I did a rapid-sequence intubation and got a large breathing tube in. The nurses and respiratory therapists who assisted me with the actual intubation were totally stellar. But as I kept watching the monitors, I noticed the heart rhythm was beginning to do sketchier things. My code leader wasn't saying anything. Did he even notice? The blood pressure was dropping again too. Hellooo?! What was my code leader doing?
"I want someone to go mix up a phenylephrine drip now and hang it," I said loudly. "Who's going to get that?" A nurse gave me a verbal affirmation and went to get the drug.
"Someone should get started on an arterial line and another I.V." I turned to the code leader, who was staring blankly at me. "Don't you agree?" I said to him.

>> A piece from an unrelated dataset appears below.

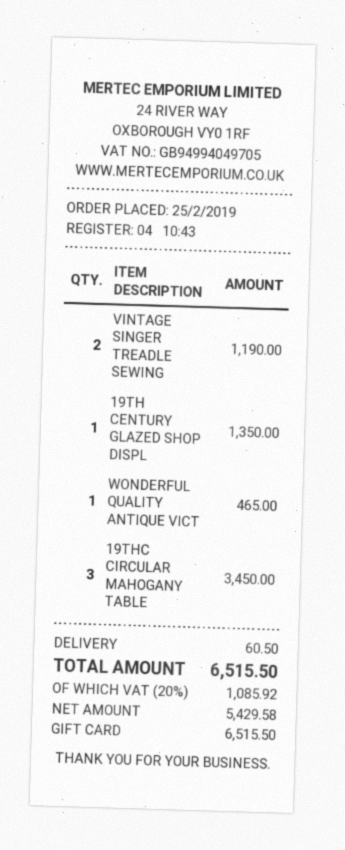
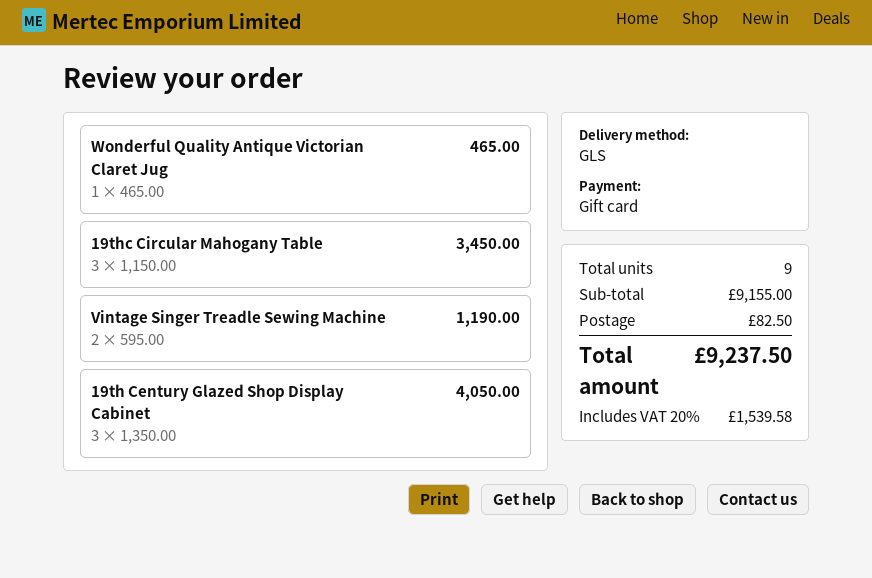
19TH CENTURY GLAZED SHOP DISPL: 1 for 1350.00 -> 3 for 4050.00
shipping: 60.50 -> 82.50
tax: 20% = 1085.92 -> 20% = 1539.58
total: 6515.50 -> 9237.50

We secured the airway, and once the vital signs had improved I went to write a note in the chart. One of my colleagues - the person on call for today - arrived, and we had to help the code leader read the x-ray confirming placement of the breathing tube and explain why we chose the drugs we did.
After all that I spent a little time venting to my colleague, a very experienced anesthesiologist whose skill and judgment I hold up for myself as a model. I was upset that even after designating an event manager, I still ended up essentially having to run the code (or near-code) myself, when I was already engaged doing a crucial task that demanded all my attention and energy. What are you supposed to do when other supposedly-qualified people around you are rusty, nervous, un-assertive, out-to-lunch, or unwilling to admit they're not so comfortable in the assigned role after all, and you're in a public crisis that's unraveling right then and there? I guess you're stuck trying to manage the event AND do the required resuscitation tasks. But having one clinician fulfill both or multiple roles is less efficient and potentially less effective than dividing the labor in an organized way. It's possible to do things the first way, and not necessarily harmful, and in fact it happens frequently, but it's really not ideal.

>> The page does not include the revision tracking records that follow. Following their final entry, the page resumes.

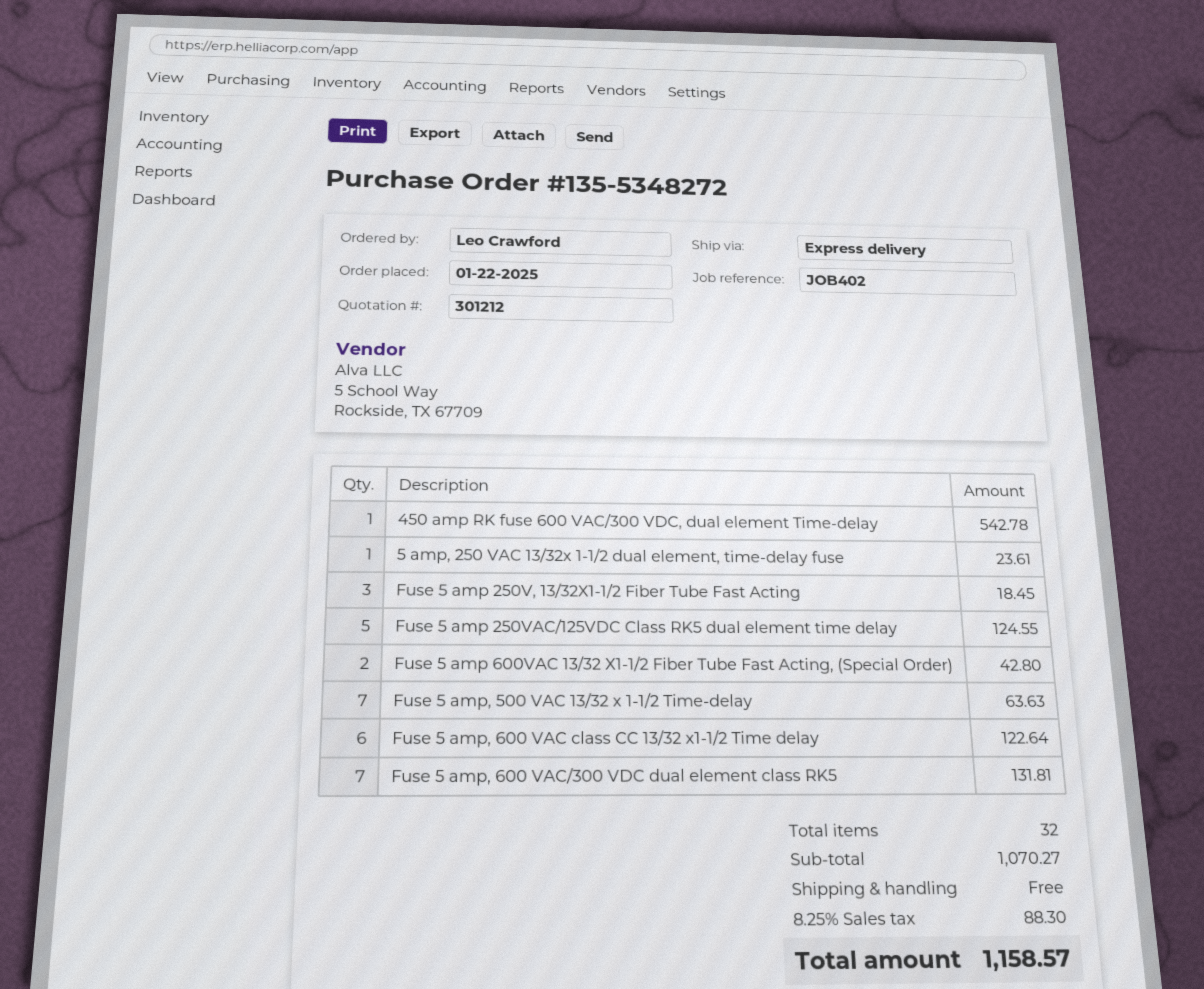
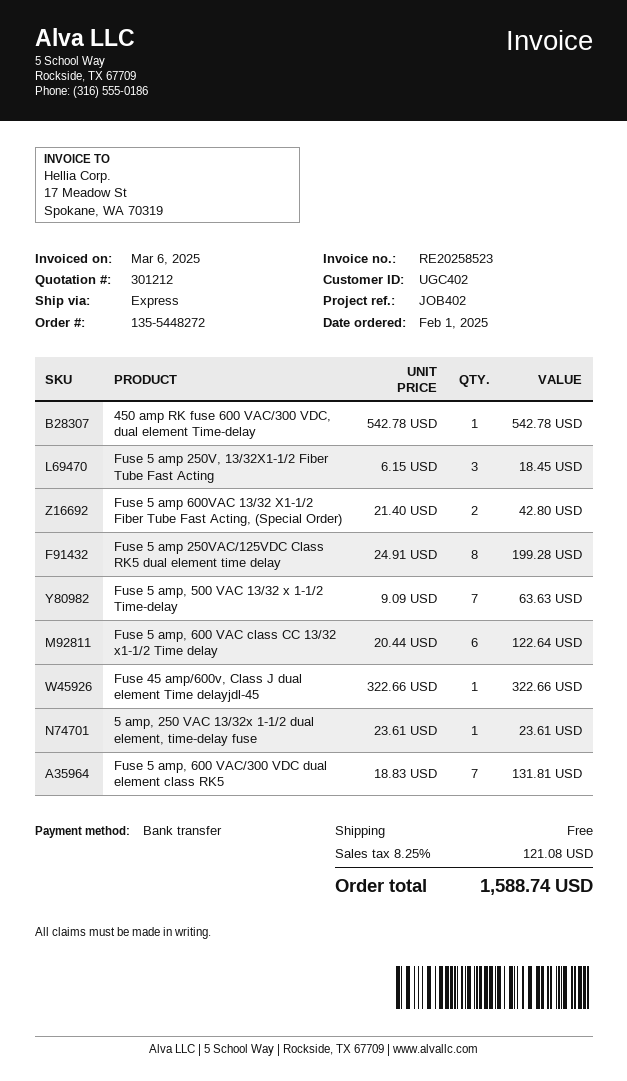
order number: 135-5348272 -> 135-5448272
order date: 2025-01-22 -> 2025-02-01
Fuse 5 amp 250VAC/125VDC Class RK5 dual element time delay: 5 for 124.55 -> 8 for 199.28
Fuse 45 amp/600v, Class J dual element Time delayjdl-45: none -> 1 for 322.66
tax: 8.25% = 88.30 -> 8.25% = 121.08
total: 1158.57 -> 1588.74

Needless to say, driving home to oboe-laden strains of Ravel's Tombeau de Couperin on the radio was like cool water on a hot day. And the clear, blue sky and sunny, breezy weather we had as we congregated at the neighborhood baseball field to enjoy our town's Memorial Day parade was truly healing.

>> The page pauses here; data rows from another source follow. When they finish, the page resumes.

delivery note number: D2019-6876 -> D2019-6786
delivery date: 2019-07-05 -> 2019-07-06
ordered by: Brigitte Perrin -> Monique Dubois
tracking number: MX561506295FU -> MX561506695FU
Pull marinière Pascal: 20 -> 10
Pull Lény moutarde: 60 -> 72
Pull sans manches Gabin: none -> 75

I always well up a little during military rituals of remembrance. Our baseball field is right across the street from our town cemetery, so when those marching in the parade arrived - little flocks of Brownies and adolescents in school bands side by side with veterans who had seen a lot of years, lived through a lot of stories - they stopped in at the cemetery for a brief memorial ceremony. Thanks to Dr. Wes for this link to moving tributes to individuals who have served this country in the name of peace and freedom.
I'm still on call, but today it's beeper call from home. Hope I can just spend the day enjoying this weather and a barbecue and the comforting company of my family. I'm tired. I just wanna go back to sleep.